[What needs to be done]:
Locate every line below that contains the word "rectangle" and copy it.

[Listed records]:
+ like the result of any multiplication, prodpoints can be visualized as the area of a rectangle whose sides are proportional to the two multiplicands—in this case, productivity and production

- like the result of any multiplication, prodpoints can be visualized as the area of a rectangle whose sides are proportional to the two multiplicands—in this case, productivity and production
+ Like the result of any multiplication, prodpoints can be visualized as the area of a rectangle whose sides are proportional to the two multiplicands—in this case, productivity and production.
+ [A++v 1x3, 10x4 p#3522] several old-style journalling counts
...
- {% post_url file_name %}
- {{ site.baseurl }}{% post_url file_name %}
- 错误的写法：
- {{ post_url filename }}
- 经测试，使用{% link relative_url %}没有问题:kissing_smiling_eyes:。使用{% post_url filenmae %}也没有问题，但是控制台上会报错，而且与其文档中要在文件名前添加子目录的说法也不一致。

[Response below]:
+ like the result of any multiplication, prodpoints can be visualized as the area of a rectangle whose sides are proportional to the two multiplicands—in this case, productivity and production
- like the result of any multiplication, prodpoints can be visualized as the area of a rectangle whose sides are proportional to the two multiplicands—in this case, productivity and production
+ Like the result of any multiplication, prodpoints can be visualized as the area of a rectangle whose sides are proportional to the two multiplicands—in this case, productivity and production.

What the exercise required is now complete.